What is needed is an exact reproduction of the lines in the records below, starting at the line with "none -> <div>Upload" and ending at the line with "font-family: none ->", both included, and nothing else; pictures stay out.

━━━━━━━━━━━━━━━━━━━━

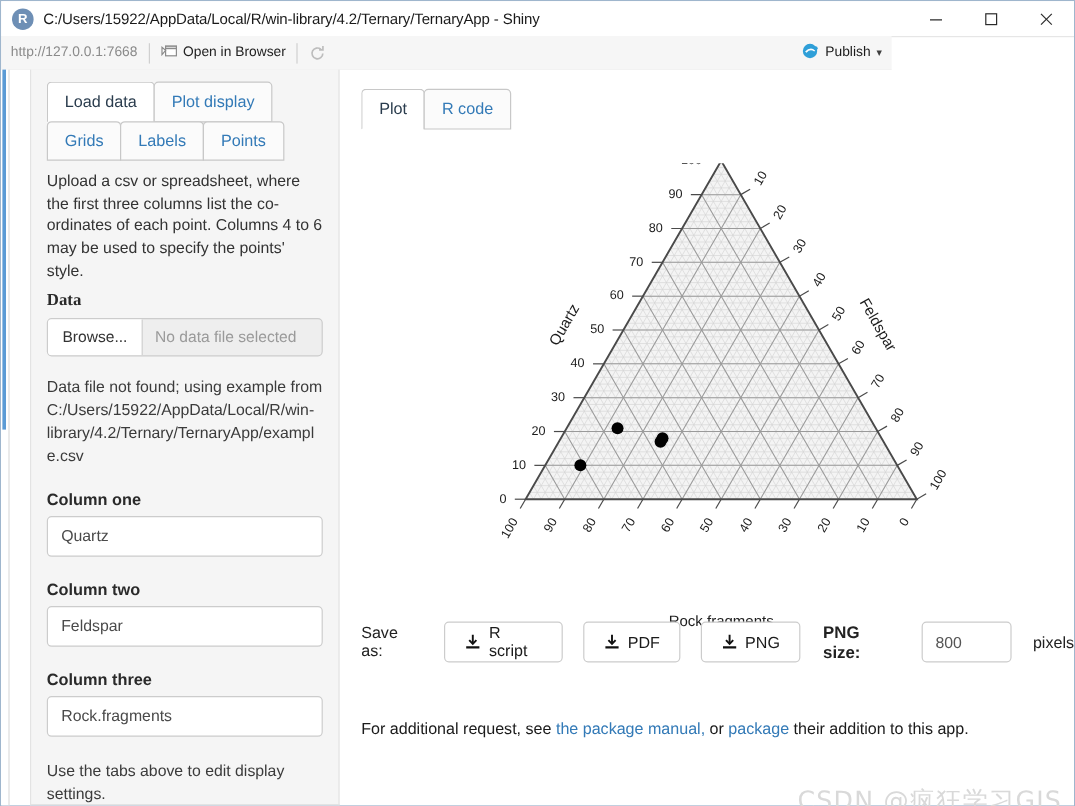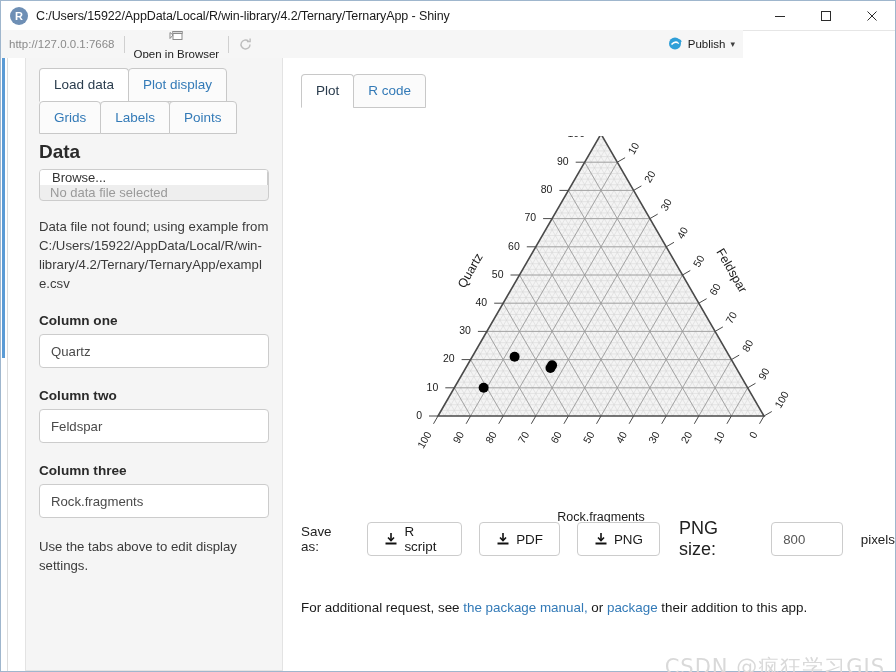"Open in Browser" .open-browser { flex-direction: column -> none }
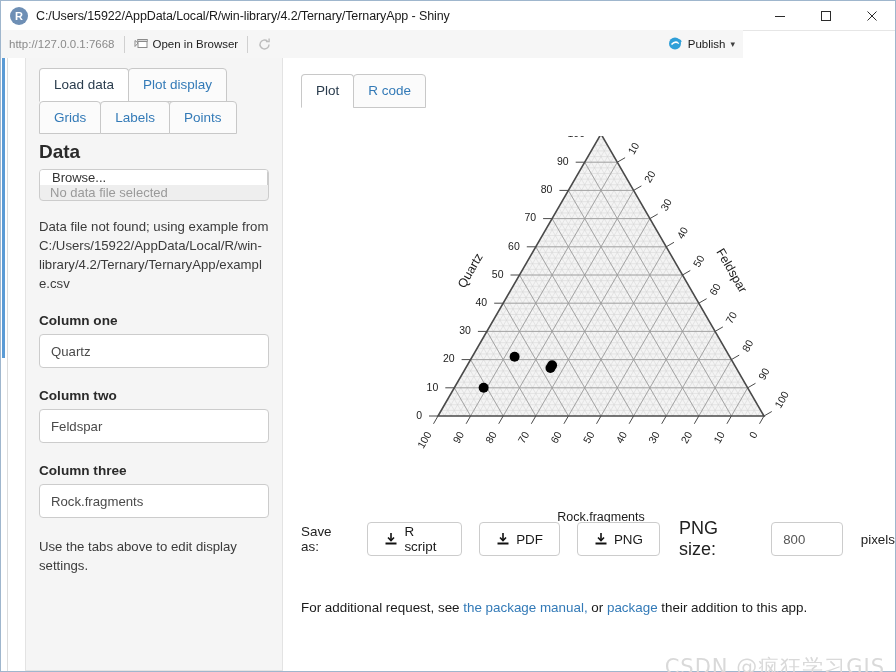"Upload a csv or spreadsheet," div.helptext { html: none -> <div>Upload a csv or spreadsheet, where the first three columns list the co-ordinates of each point. Columns 4 to 6 may be used to specify the points' style.</div> }
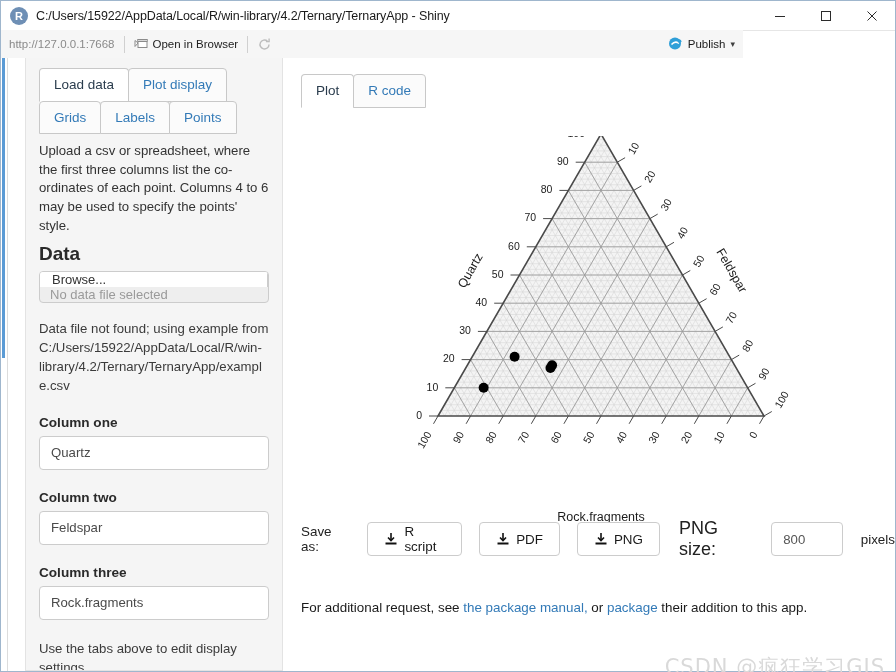"Data" .label-strong { font-family: none -> Liberation Serif, serif; font-size: 19px -> 14px }
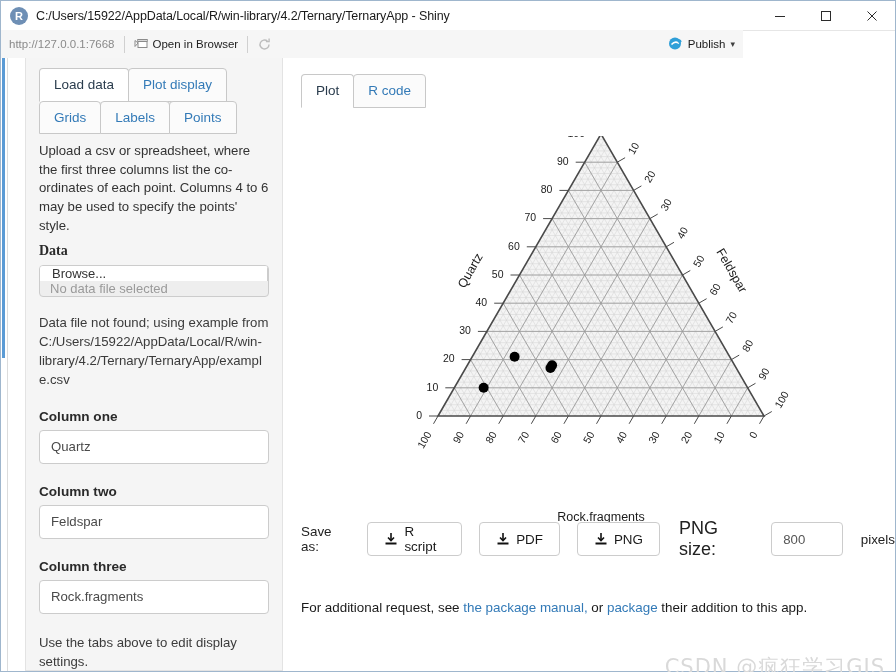"Browse..." .fileinput { flex-direction: column -> none }
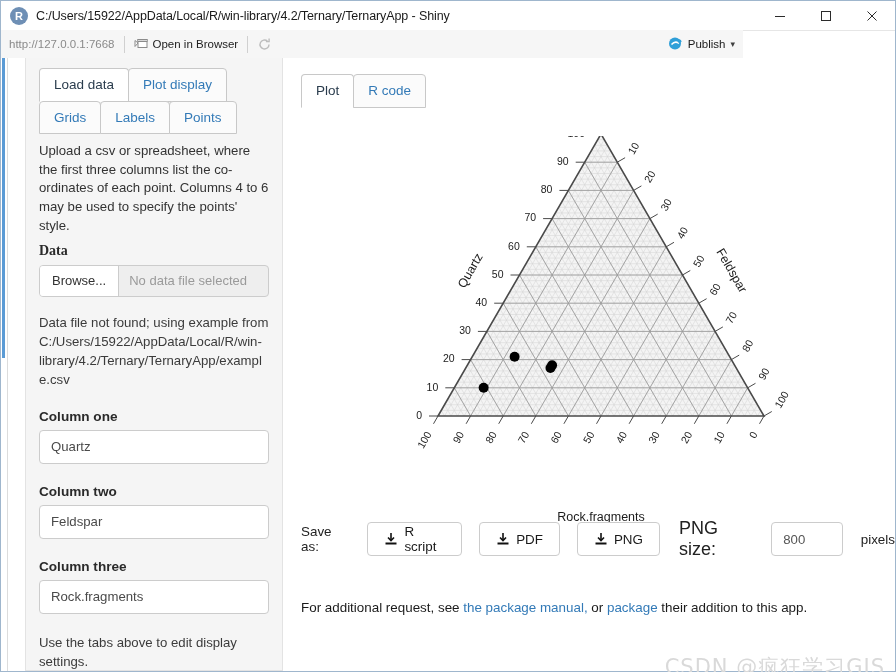"PNG size:" .pngsize-lbl { font-size: 18px -> 14px; font-weight: none -> bold }
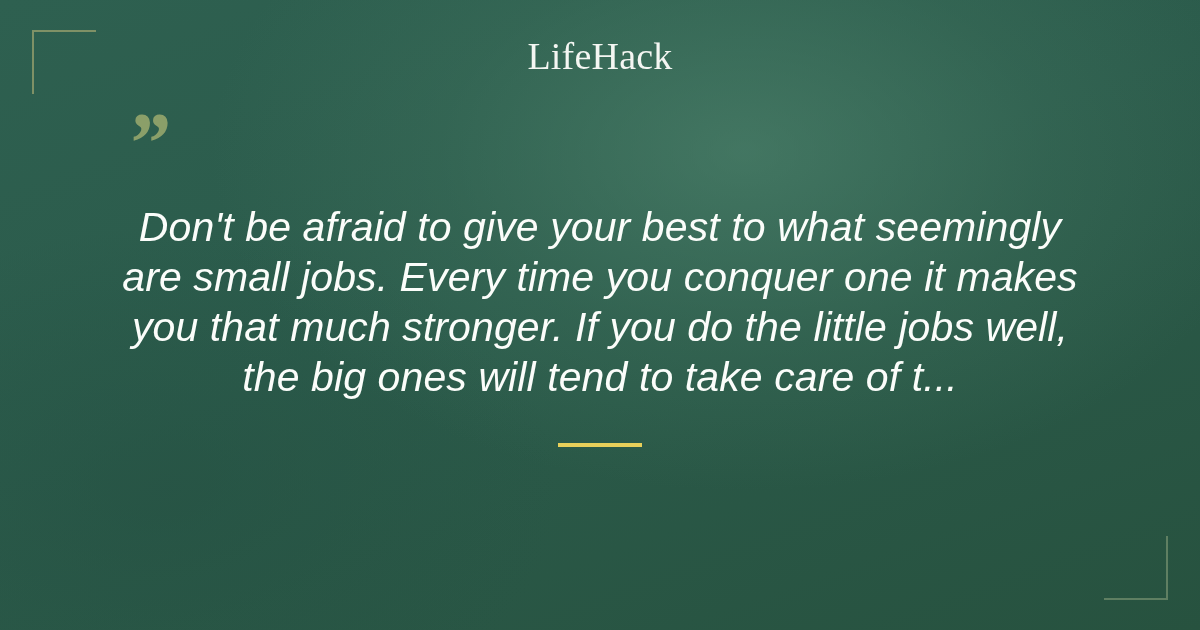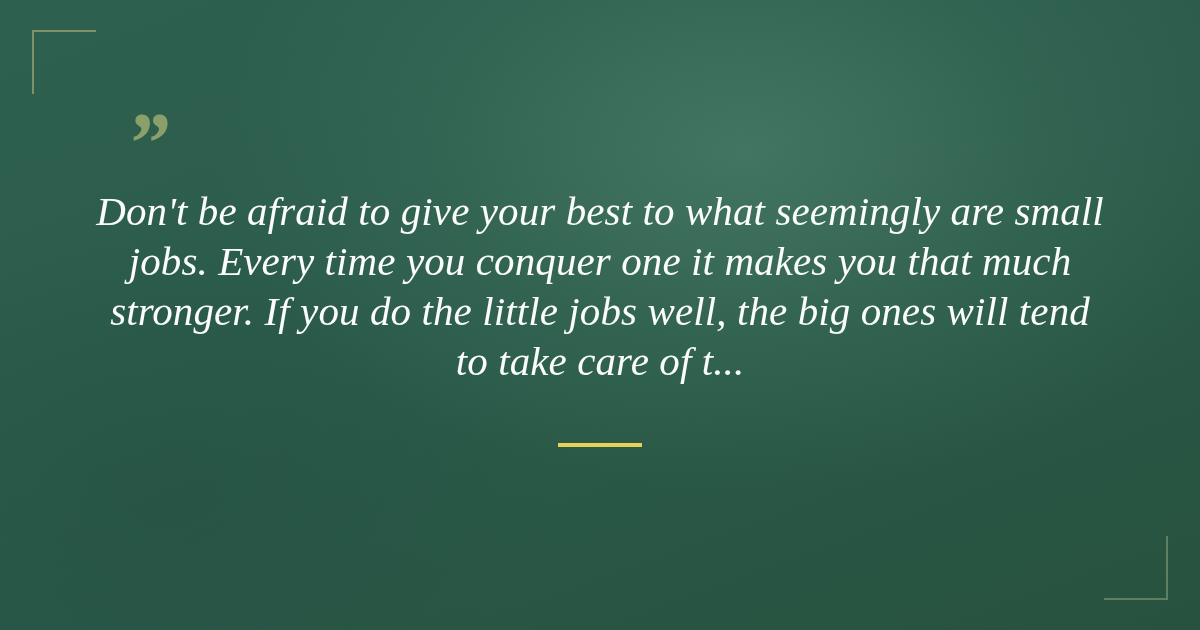"LifeHack" div.logo-wrap { html: none -> <div> <span>LifeHack</span> </div> }
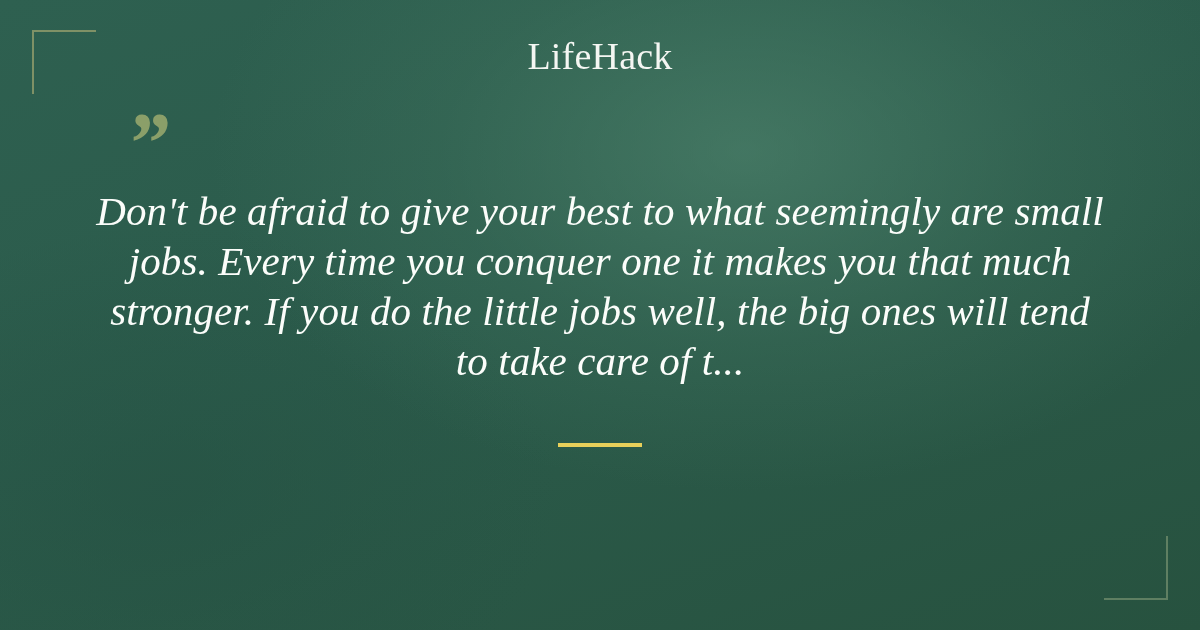"Don't be afraid to give" .quote-text { font-family: Liberation Serif, serif -> Liberation Sans, sans-serif; margin: 0 -> 16px }
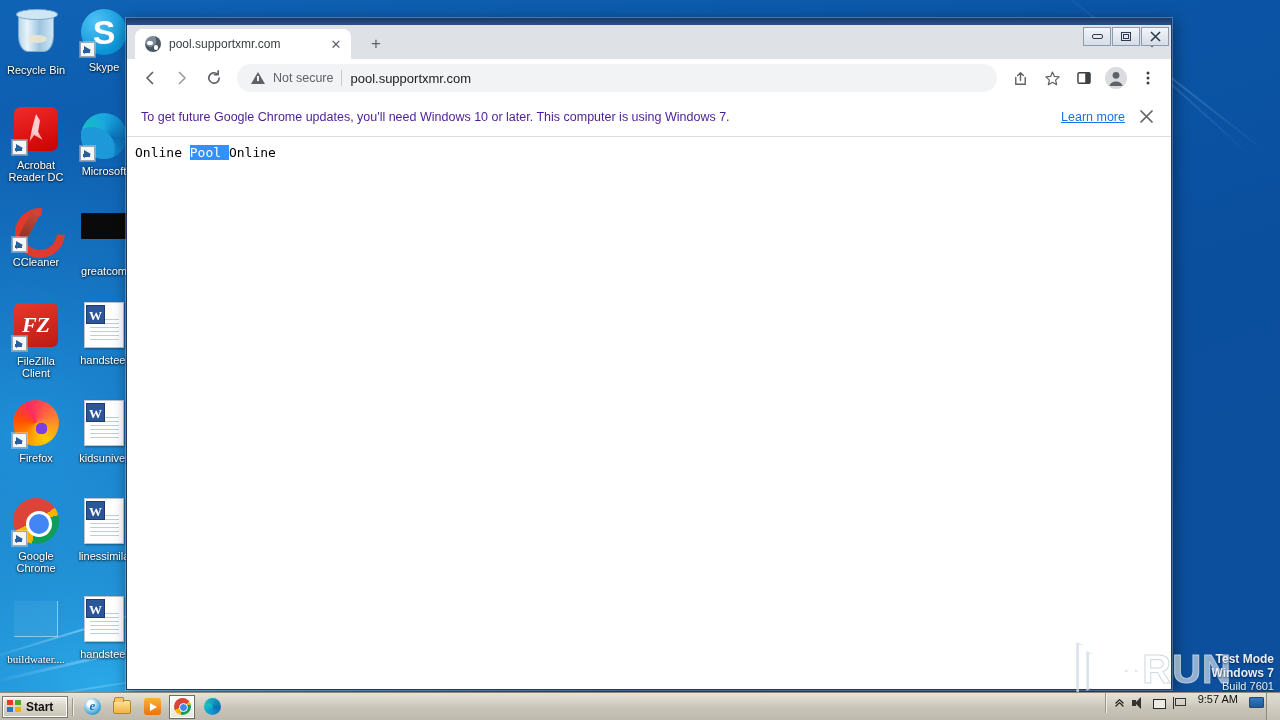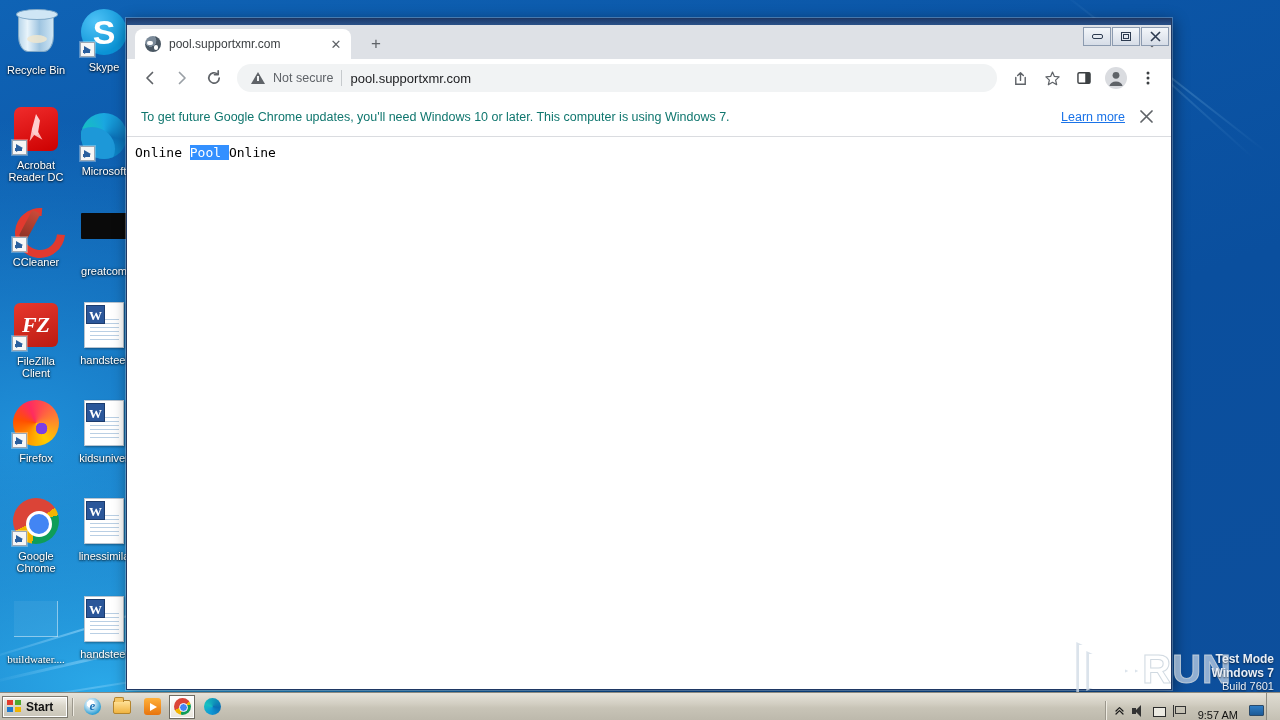"To get future Google Chrome" .infobar-text { color: #0f766e -> #4c1d95 }
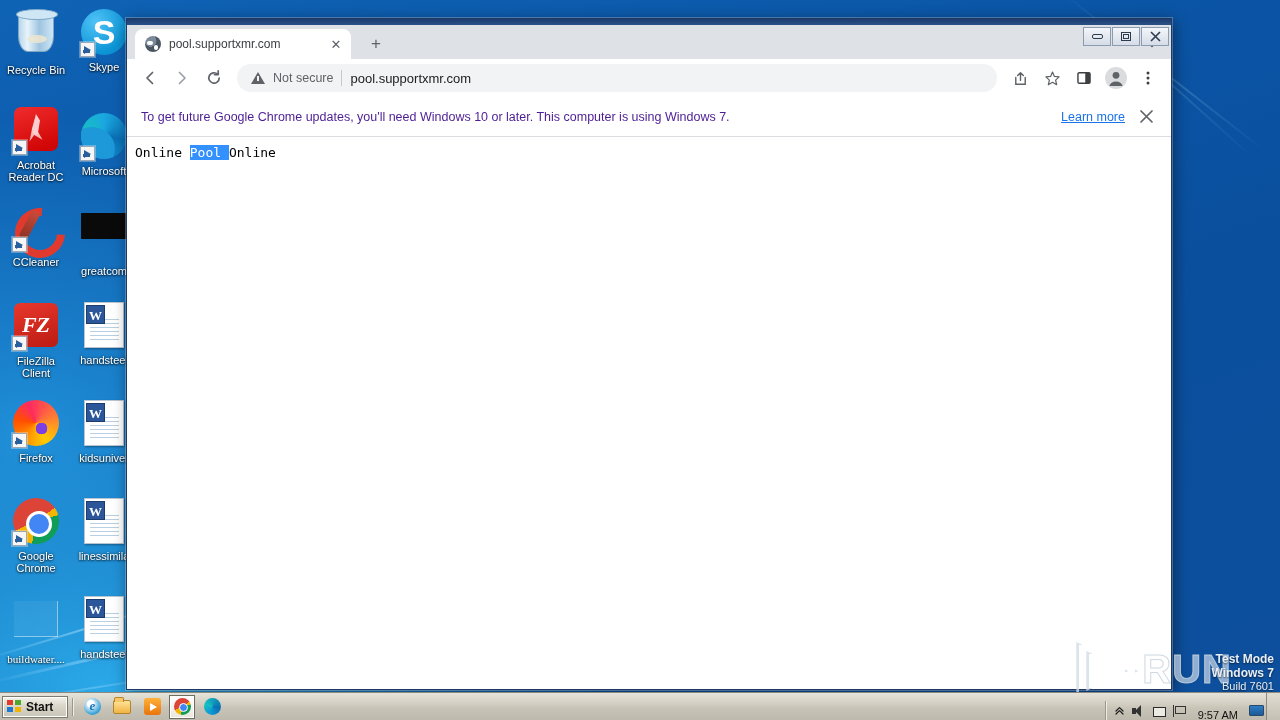"9:57 AM" .tray { align-items: flex-end -> flex-start }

━━━━━━━━━━━━━━━━━━━━

Exercise result.
"Upload a csv or spreadsheet," div.helptext { html: none -> <div>Upload a csv or spreadsheet, where the first three columns list the co-ordinates of each point. Columns 4 to 6 may be used to specify the points' style.</div> }
"Data" .label-strong { font-family: none -> Liberation Serif, serif; font-size: 19px -> 14px }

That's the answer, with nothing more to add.